Yet another excellent website dedicated to Our Club -

https://royalblueview.wordpress.com/
EVERTON IN SOUTH AMERICA PART I: PIONEERS

“Pioneers of football in foreign lands”. That was how Everton chairman Edward Askew Bainbridge described the club’s trailblazing post-season tour of South America in 1909, a joint venture undertaken with Tottenham Hotspur.

Although British teams had been touring abroad since the 1890s, only two – Southampton and Nottingham Forest – had ever before done so beyond Europe. When Everton and Tottenham played each other in Buenos Aires, Argentina, it was the first ever fixture between two professional sides on Latin American soil. The series of exhibition matches that followed inspired groups of young men across the continent to form their own football clubs; ‘Evertons’ sprung up in Buenos Aires, in Rosario, Uruguay and in Valparaíso, Chile.

Football had taken off in South America, and immigration from Britain meant there was an interest in the English game. Andreas Campomar, author of¡Golazo!: A History of Latin American Football, notes that British railway workers in the Paraguayan capital of Asunción had formed an amateur team called Everton as early as 1886. In Buenos Aires, the founding of the superclásico clubs River Plate (1901) and Boca Juniors (1905) was symbolic of the game’s surging popularity. It was proposed that a visit from Everton, runners-up in the English first division, and Tottenham Hotspur, equally-placed in the second, would build on this preexistent interest.

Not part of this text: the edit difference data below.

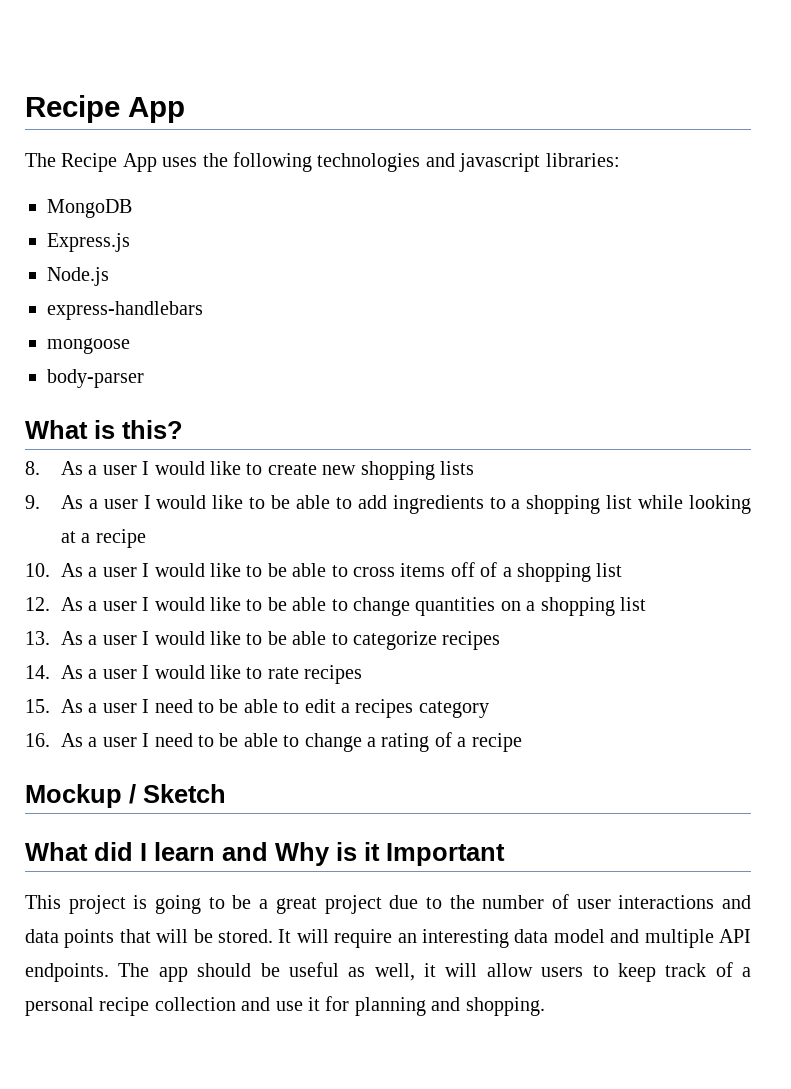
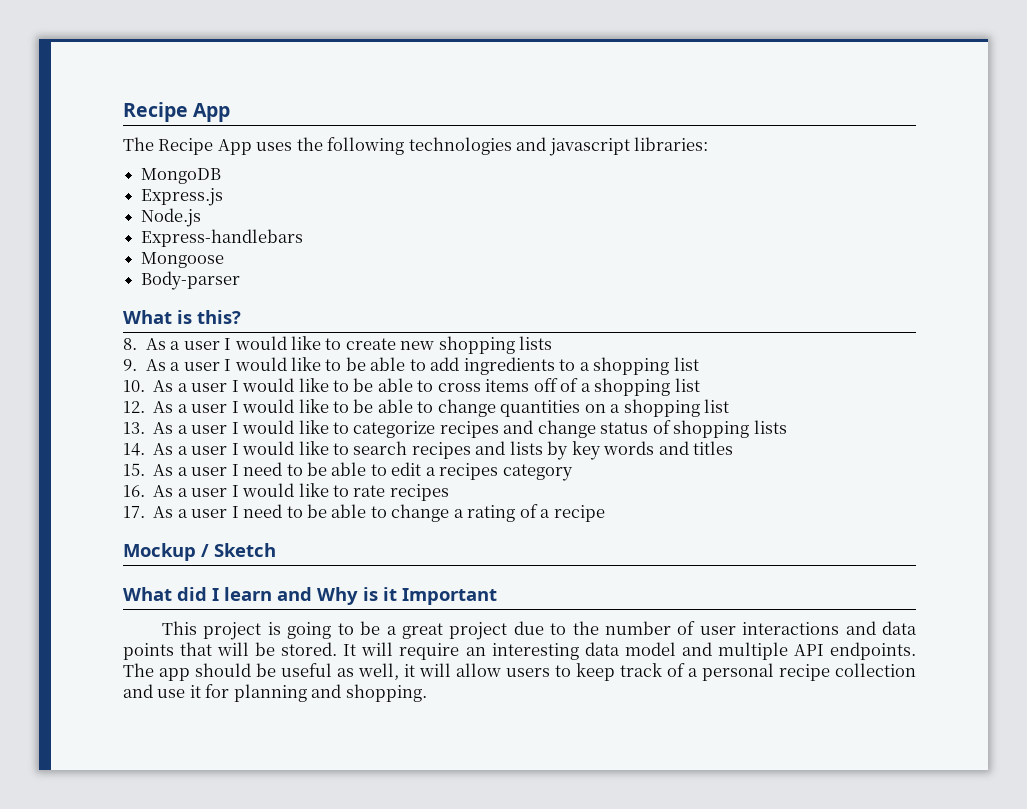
[47,301,203,320] [47,338,130,354] [47,369,144,388] express-handlebars // mongoose // body-parser -> [141,229,304,247] [141,252,225,268] [141,271,241,290] Express-handlebars // Mongoose // Body-parser
[638,495,751,514] [60,529,146,548] while looking at a recipe -> (699, 364) none
[267,631,348,645] be able to -> (349, 428) none
(501, 640) none -> [503,420,787,438] and change status of shopping lists
[267,665,363,684] rate recipes -> [353,441,734,460] search recipes and lists by key words and titles
(150, 740) none -> [242,483,449,501] [123,506,239,518] would like to rate recipes // 17. As a user I

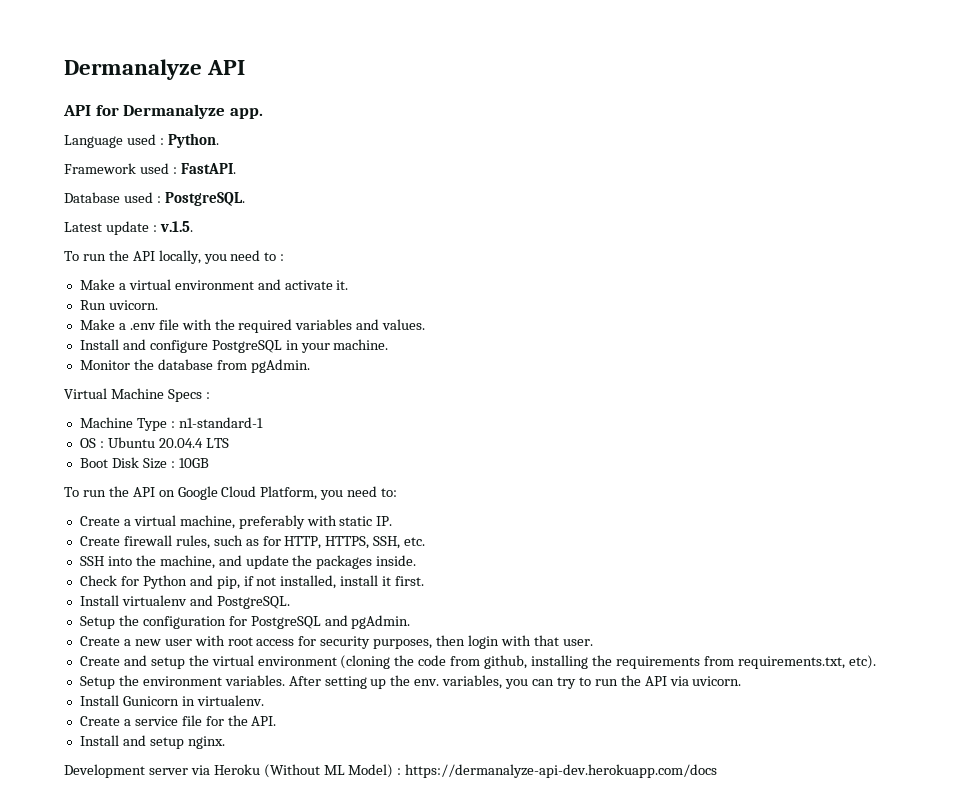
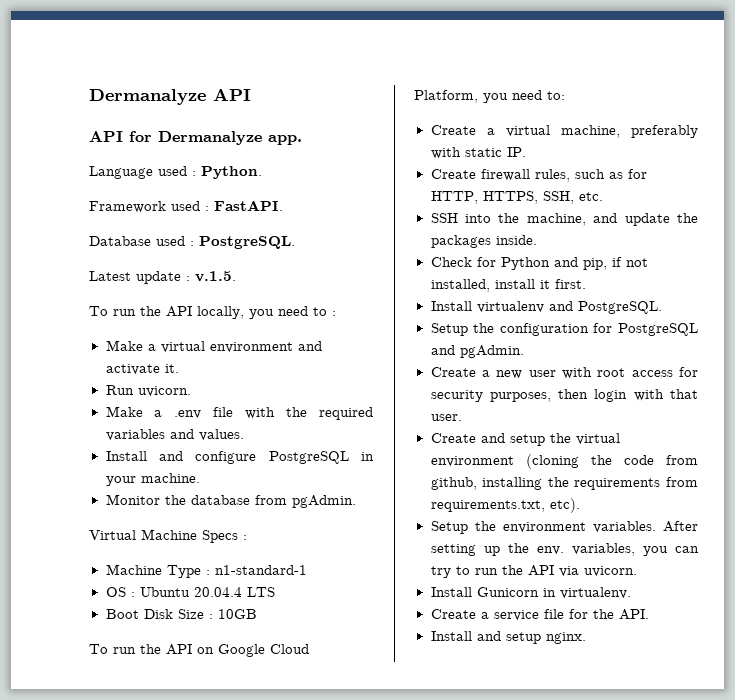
[64,764,718,778] // Development server via Heroku (Without ML Model) : https://dermanalyze-api-dev.herokuapp.com/docs -> (586, 638) none

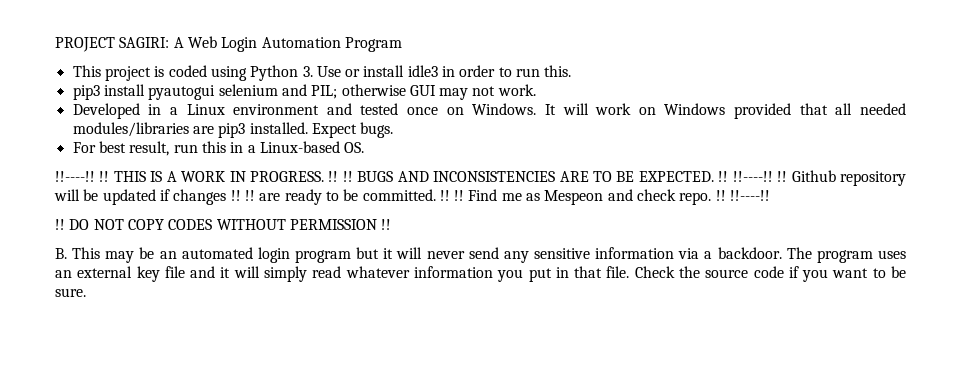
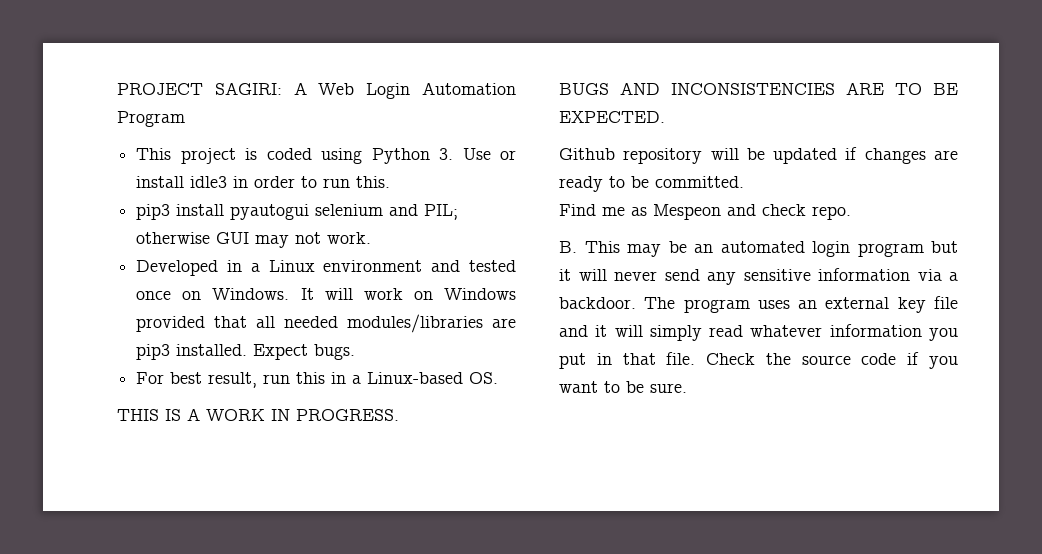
[55,171,110,182] !!----!! !! -> (499, 378) none
[328,171,353,182] !! !! -> (399, 415) //
[718,171,788,182] !! !!----!! !! -> (665, 117) //
[230,190,255,201] !! !! -> (926, 156) none
[439,190,465,201] !! !! -> (744, 182) //
[715,190,771,201] [55,219,392,230] !! !!----!! // !! DO NOT COPY CODES WITHOUT PERMISSION !! -> (851, 213) none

Early in 1909, however, a telegram from Argentina interrupted an Everton directors’ meeting and briefly cast doubt on the tour. The South American organisers had vastly underestimated the costs of the first class travel and accommodation they had promised their visitors, and the Everton party was asked to consider downgrading to second class in order to save funds. Without consulting the players, the directors agreed – on the condition, of course, that their own accommodation would remain first class.

On May 14th, the Everton party comprising 13 players and two directors embarked on the nine-week tour, boarding the Royal Mail steamer Aruguaya at Southampton. Their Tottenham counterparts, having missed a train from Waterloo, did not reach the south coast in time and had to charter a tugboat to catch up with the ship, which slowed in the Solent to allow them to board.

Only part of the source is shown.